Our body has built-in antioxidants that fight against cellular stress. The superoxide dismutase (SOD1) enzyme fights against oxidative stress in your cells, constantly battling to balance out oxidants with antioxidants.

Here I’ll explain how the SOD1 enzyme works and how your genes impact oxidative stress. I’ll cover how to check your genes and the steps you can take if you have SOD1 variants. Members will see their genotype report below, plus additional solutions in the Lifehacks section. Join today 

SOD1: Superoxide Dismutase 1

The SOD1 gene codes for the copper-zinc superoxide dismutase enzyme. This cellular enzyme protects against oxidative stress by deactivating reactive oxygen species (ROS).

Three types of superoxide dismutases are part of our built-in antioxidant system:[ref]

  • SOD1, found in the cytosol or fluid in cells
  • SOD2, a mitochondrial antioxidant
  • SOD3, which is extracellular or outside of the cells

SOD1 binds copper and zinc ions together and destroys free radicals. It is an antioxidant that our body produces, which converts superoxide radicals into oxygen and hydrogen peroxide. Other enzymes then break down the hydrogen peroxide.

Balancing out oxidation reactions:

This is all about electrons here… Superoxide is two oxygen molecules bonded together but with one electron missing (O2). Normal oxygen that we breathe in the air is a stable combo of two oxygen molecules. The superoxide compound, which lacks an electron, is highly reactive, wanting to bind with another molecule to balance out its charge.

SOD1 – superoxide dismutase 1 – can counteract the superoxide produced in cellular reactions.

While we often think of antioxidants as being good and reactive oxygen species such as superoxide as being ‘bad’, ROS does play a vital role in cell signaling. Our cells need to be in balance with antioxidants and pro-oxidants.

Additionally, our immune system produces pro-oxidants such as superoxide to kill invading pathogens.
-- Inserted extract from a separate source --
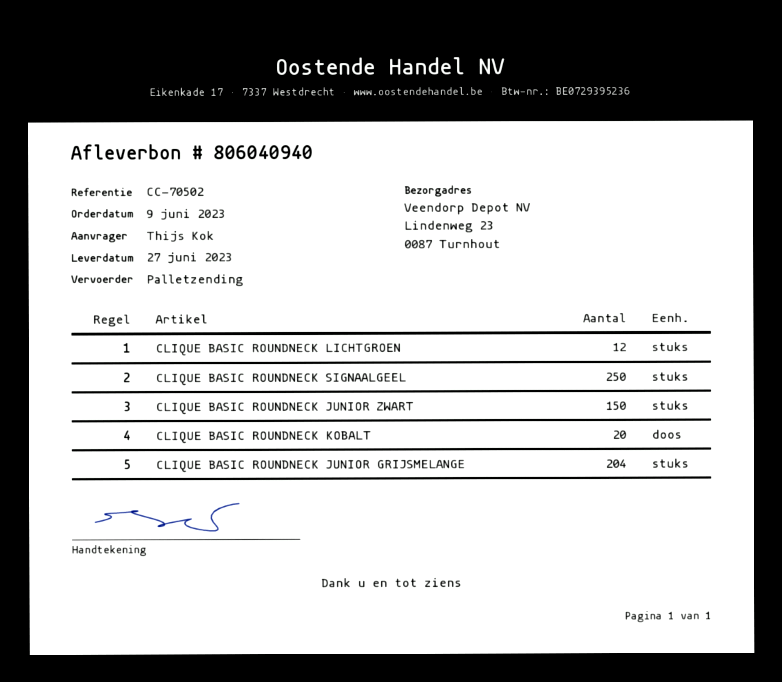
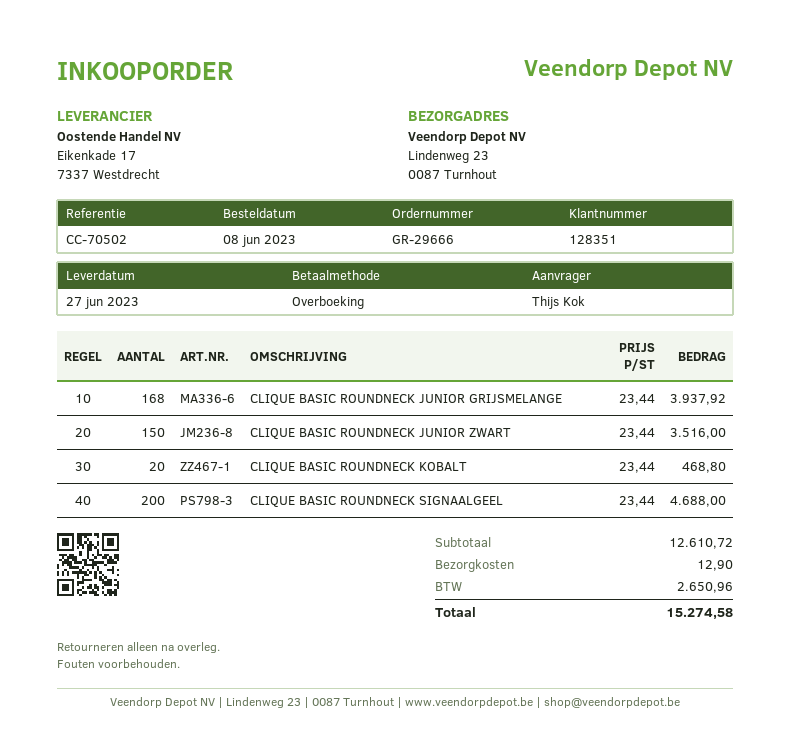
order date: 2023-06-09 -> 2023-06-08
CLIQUE BASIC ROUNDNECK LICHTGROEN: 12 -> none
CLIQUE BASIC ROUNDNECK SIGNAALGEEL: 250 -> 200
CLIQUE BASIC ROUNDNECK JUNIOR GRIJSMELANGE: 204 -> 168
Balance is key, and SOD1 provides that balance.

Research on SOD1:

Research on the different genetic variants shows that SOD1 impacts heart disease risk, kidney disease, hearing loss, and diabetes. Oxidative stress plays a role in all of these chronic conditions, and decreased SOD1 (or too much ROS) can contribute to the development of these diseases.[ref][ref]

Oxidative stress seems to play a role in Alzheimer’s disease as well, and SOD1 variants have been studied to see if they affect the risk of Alzheimer’s. For rs2070424, the G allele offers protection against Alzheimer’s disease regardless of APOE gene status.[ref][ref] (Check your APOE genes  if you want to know more about your Alzheimer’s risk)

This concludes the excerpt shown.